• How to complete this task:
Whenever a line below mentions the word "Data", that line should be copied.

• Information provided:
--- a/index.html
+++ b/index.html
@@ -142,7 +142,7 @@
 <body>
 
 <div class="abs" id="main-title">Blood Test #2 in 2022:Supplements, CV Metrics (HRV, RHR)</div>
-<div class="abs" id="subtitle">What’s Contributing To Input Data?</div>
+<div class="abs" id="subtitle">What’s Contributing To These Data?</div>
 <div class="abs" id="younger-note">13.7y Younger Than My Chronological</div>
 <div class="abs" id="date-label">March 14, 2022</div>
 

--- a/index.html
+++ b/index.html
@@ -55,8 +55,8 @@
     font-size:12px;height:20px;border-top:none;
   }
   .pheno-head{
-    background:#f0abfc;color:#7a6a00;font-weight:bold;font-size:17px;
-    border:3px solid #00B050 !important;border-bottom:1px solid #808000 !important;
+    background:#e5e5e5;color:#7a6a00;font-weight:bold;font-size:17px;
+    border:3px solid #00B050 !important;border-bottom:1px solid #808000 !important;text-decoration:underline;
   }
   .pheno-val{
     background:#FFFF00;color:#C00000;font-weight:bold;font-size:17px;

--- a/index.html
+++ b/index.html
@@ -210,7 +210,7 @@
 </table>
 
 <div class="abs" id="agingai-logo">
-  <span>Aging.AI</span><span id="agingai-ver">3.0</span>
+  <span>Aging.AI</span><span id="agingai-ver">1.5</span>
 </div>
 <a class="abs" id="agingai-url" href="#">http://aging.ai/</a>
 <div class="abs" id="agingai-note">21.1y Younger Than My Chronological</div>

• Answer to this problem:
-<div class="abs" id="subtitle">What’s Contributing To Input Data?</div>
+<div class="abs" id="subtitle">What’s Contributing To These Data?</div>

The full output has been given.